Due to the continuing effects of the pandemic, some of Northern Illinois Al-Anon Family Groups (NIAFG) Alateen meetings listed in the online meeting search tool are not currently meeting. To receive information about the currently meeting Northern Illinois Alateen groups please contact the Alateen Coordinator at [email protected]
Alateen members meet in church halls, school rooms or other suitable places (many times in the same building as an Al-Anon group, but in a separate room.) For information on Al-Anon/Alateen meetings in Northern Illinois, click here.
There is Hope
No matter how difficult our situation, we can build a better life for ourselves by remembering to reach out for recovery. Just keep these points in mind:
- Alateen has helped many others. None of us is alone—many other teenagers have gone through the same problems that we have.
- Alcoholism affects the person who drinks and those who are close to the problem drinker.
- Learning the facts about alcoholism can make it easier to accept it as a disease.
- Another person’s addiction to alcohol is no reflection on us. Remember that we didn’t cause it, and cannot control or cure it.
- We are not responsible for the alcoholic’s behavior.
- It helps to talk things over with someone we trust.
- Being patient with ourselves and our families is important. Alcoholism has affected us and our families for a long time, and it may take a long time to recover.
- Try to improve, “One Day at a Time.”
- Attend Alateen, Al-Anon, and open A.A. meetings.
- Study the Twelve Steps and Twelve Traditions.

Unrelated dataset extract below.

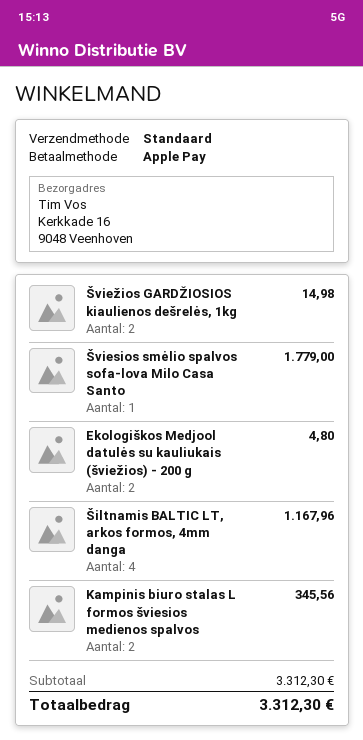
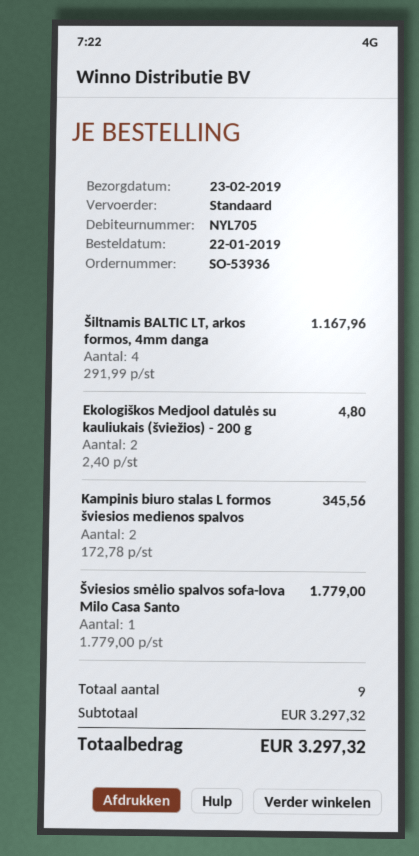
Šviežios GARDŽIOSIOS kiaulienos dešrelės, 1kg: 2 for 14.98 -> none
subtotal: 3312.30 -> 3297.32
total: 3312.30 -> 3297.32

They are an important part of the Alateen program.
Members are encouraged to read Al-Anon and Alateen Conference-Approved Literature and materials. Written from members’ personal sharings, these recovery tools can help young people deal with their problems. WSO Alateen Literature Page
Here are some questions that teens frequently ask: Questions
For more information please contact:
Northern IL Alateen Coordinator at [email protected]
Northern IL Area Alateen Process Person (AAPP) at [email protected]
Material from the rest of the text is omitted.